During the 1930s, voting rights in the princely state of Cochin were restricted by property qualifications, with eligibility limited to individuals owning at least 300 acres of land. In the 1937 election, Mathai contested against H. J. Valmesly in the planters' constituency and won by a margin of one vote. The victory made him the first Indian to defeat a European candidate in an election to a legislative body in Cochin.

As a legislator, Mathai advocated measures for the protection of approximately 4,500 temples in the Cochin State and supported the allocation of public funds for their maintenance.

During his tenure as a legislator, Mathai introduced or supported a number of bills and cut motions relating to public welfare and administration. These included proposals to expand the availability of midwives in rural areas and prohibit hospitals from charging poor patients for essential services, measures to investigate and control the spread of malaria, and initiatives to regulate lotteries and chit funds (known locally as kuries).

He also advocated policies aimed at improving conditions in the plantation sector, including simplifying licensing procedures, developing roads, canals, and irrigation infrastructure, and restricting the import of Burmese rubber. In addition, Mathai opposed proposals to introduce communal quotas in government appointments, instead supporting a merit-based and secular system. He also opposed the introduction of English into the school curriculum, arguing that the state's limited financial resources should be directed toward other educational priorities.

Mathai was associated with several social welfare initiatives. He sold approximately 300 acres of land in Nelliyampathy and another 50 acres in Arakunnam, using the proceeds to assist women from economically disadvantaged and socially marginalised communities with marriage expenses.

He was also involved in a number of business ventures. He was among the founders of the Cochin Commercial Bank and contributed to the early development of rubber cultivation in Kerala by importing rubber seeds and establishing plantations covering approximately 110 acres on his own estates.

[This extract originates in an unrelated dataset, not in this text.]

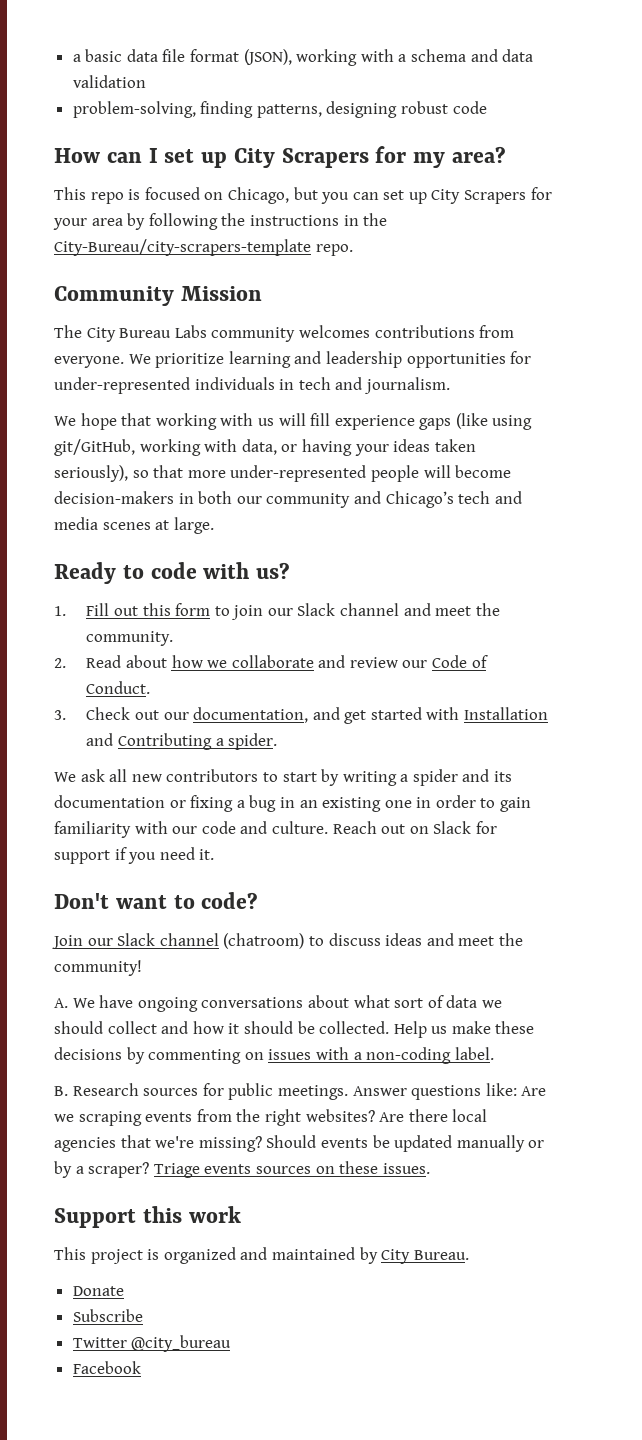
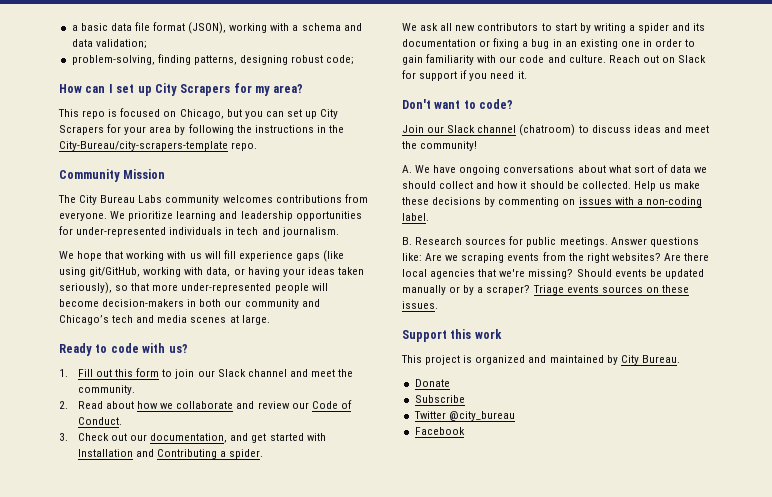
[72,75,146,88] validation -> [95,39,147,49] validation;
[452,101,487,114] code -> [326,55,355,65] code;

In addition, he played a role in facilitating the transport of coal from Kolkata to Kerala by rail.

== Personal life and other pursuits ==
He was the brother-in-law of K. E. Mammen, father-in-law of surgeon Thomas Thomas, and son-in-law of K. C. Eapen (of Travancore National Bank).

== Later life and death ==
He was given an opportunity to procure cheap land in Dibrugarh district of Assam, where he was ostensibly running a sugarcane plantation.

He died in Assam on 5 August 1954.

== Legacy ==
In 2010, his portrait was unveiled at the Council Hall of the Ernakulam Law College.

In 2010, the Kerala Postal Circle ran a special cover to commemorate him.

In 2015, a road in Cochin was named after him.